For Question 1 — What do plants need? — Jismo drew a plant with a tiny umbrella over it. "Plants need light, water, and soil, but also a good story," he wrote. He imagined the plant listening to bedtime tales and growing taller when it heard the heroine be brave. He added a small worm with a glasses reading the story aloud.
Question 2 asked why the sky is blue. Jismo drew the sky as if it were a big blue jelly. "Because it's shy," he wrote. "When the sun tickles it with white light, the little blue bits giggle and scatter everywhere." He used arrows to show the sunlight breaking into colors and a tiny cartoon blue bit leaping out to play.

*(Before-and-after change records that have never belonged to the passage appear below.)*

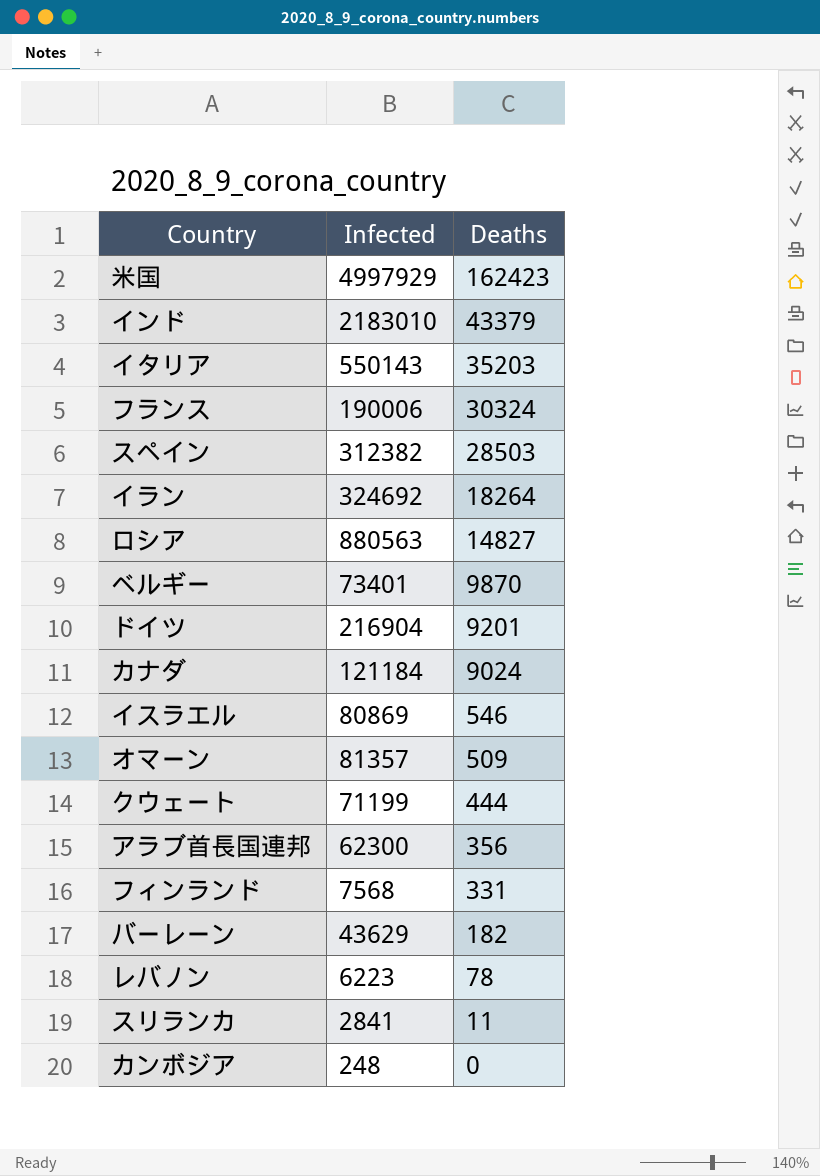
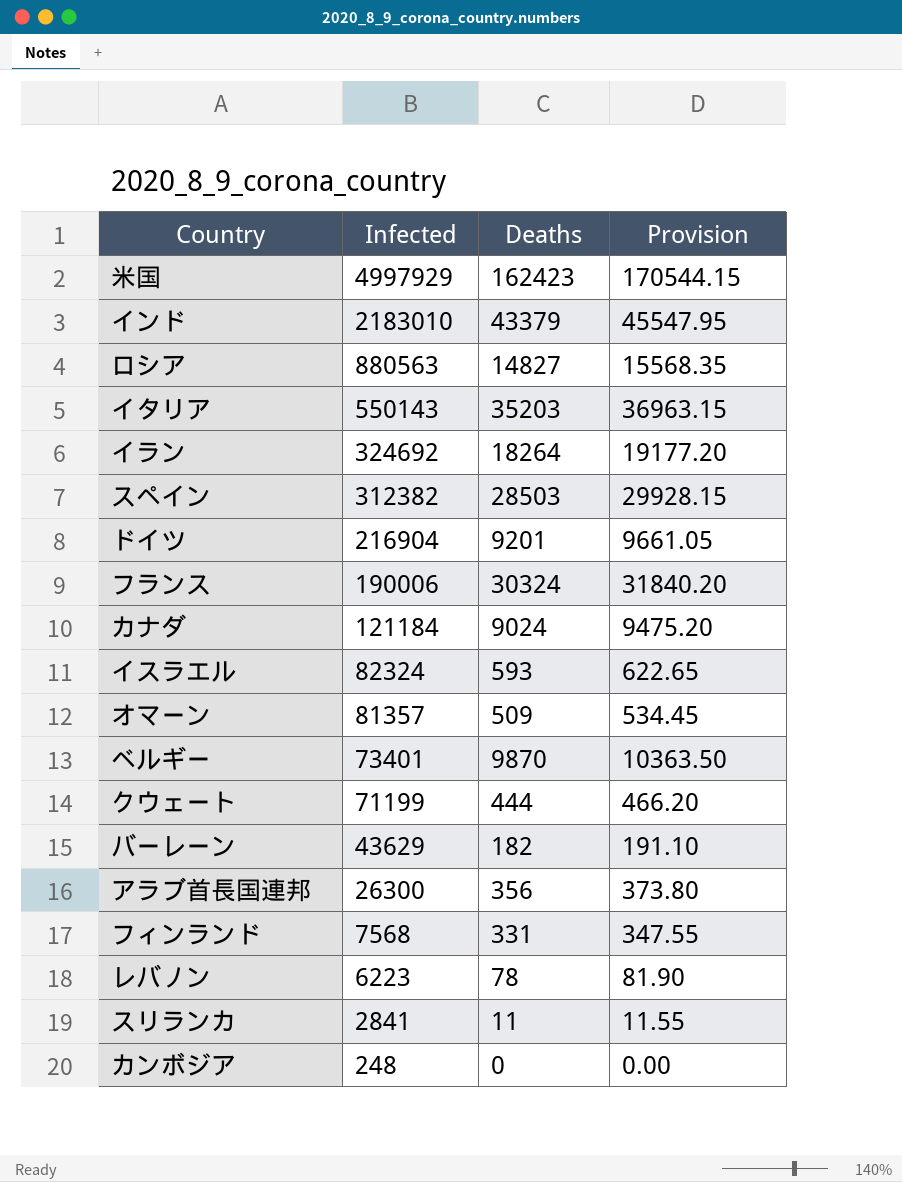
row order: Deaths descending -> Infected descending
column Provision | formula: none -> [Deaths] * 1.05
イスラエル | Infected: 80869 -> 82324
イスラエル | Deaths: 546 -> 593
アラブ首長国連邦 | Infected: 62300 -> 26300

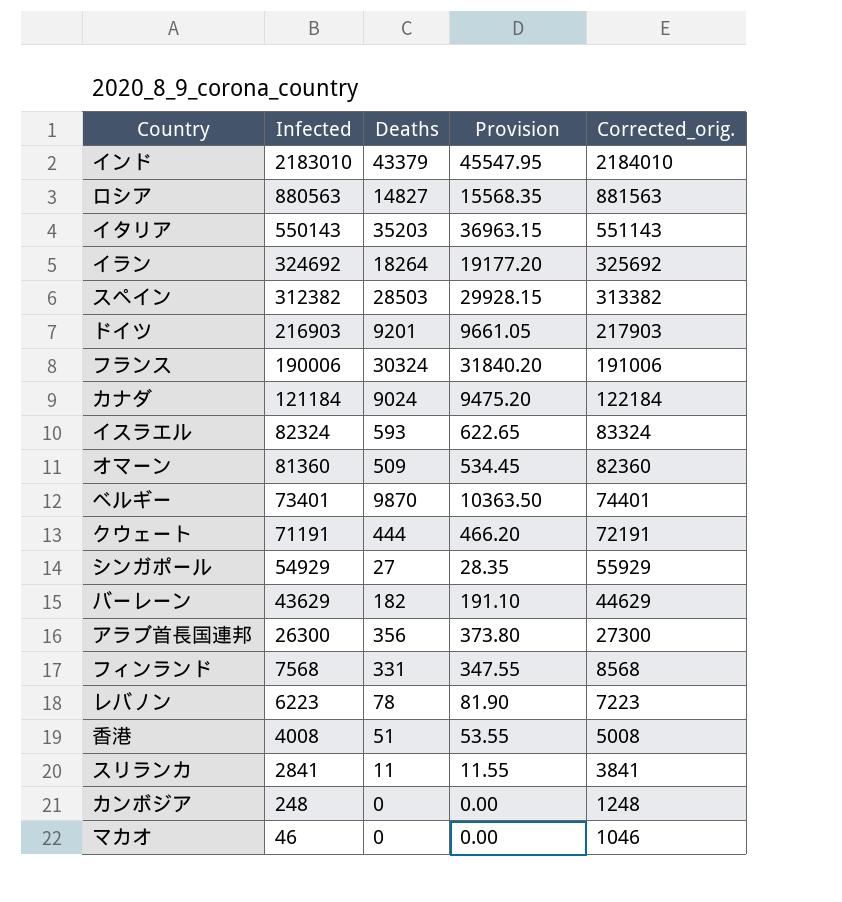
column Corrected_orig. | formula: none -> [Infected] + 1000
row 米国: 4997929 | 162423 | 170544.15 -> none
ドイツ | Infected: 216904 -> 216903
オマーン | Infected: 81357 -> 81360
クウェート | Infected: 71199 -> 71191
row シンガポール: none -> 54929 | 27 | 28.35 | 55929
row 香港: none -> 4008 | 51 | 53.55 | 5008
row マカオ: none -> 46 | 0 | 0.00 | 1046

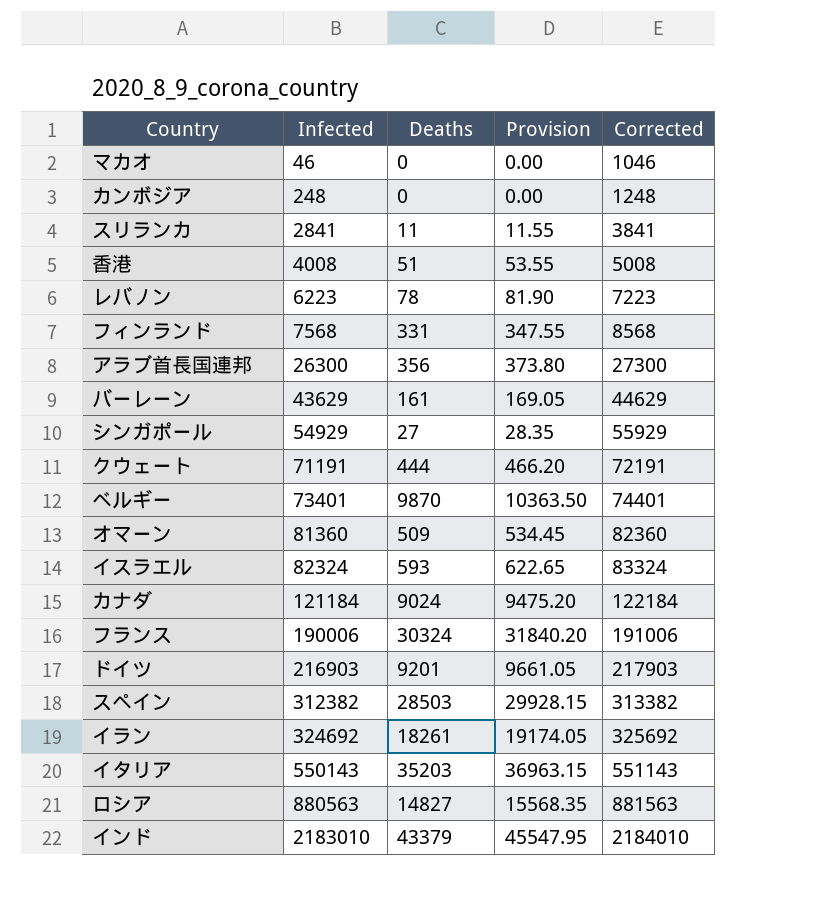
row order: Infected descending -> Infected ascending
column name: Corrected_orig. -> Corrected
バーレーン | Deaths: 182 -> 161
バーレーン | Provision: 191.10 -> 169.05
イラン | Deaths: 18264 -> 18261
イラン | Provision: 19177.20 -> 19174.05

By the third question, about magnets, Jismo had invented a character: Magneto the Helpful Spoon. Magneto wasn't just attracted to metal; he liked organizing lost things. In Jismo's drawing, Magneto pulled a paperclip out of a puddle and helped it join a party of other forgotten objects — a coin, a button, a single earring. "Magnets like to bring friends together," Jismo wrote.
Halfway through the papers, a note in the margin caught his eye: "Think like a scientist." Jismo frowned. He'd been doing a lot of imagining. Was that thinking like a scientist? He decided to try a real experiment. Before diving into the papers, it is vital
He taped a little seed to a cotton ball, placed it in a jar, and labeled it "Sun Story Seed." Another seed went into soil and got regular water. Each day, Jismo drew what happened. The Sun Story Seed sprouted thin and shy, stretching toward the window. The soil seed was sturdier and dirt-smudged. He wrote observations like a detective: "Seed #1 leans when music plays; Seed #2 sleeps when not watered." He couldn't be sure about music, but that made the experiments more fun.
When his sister returned, she found Jismo with his papers turned into a colorful scrapbook of questions, comics, and tiny experiments. She read his answers and smiled. "You mixed imagination with observation," she said. "That's actually a good kind of science."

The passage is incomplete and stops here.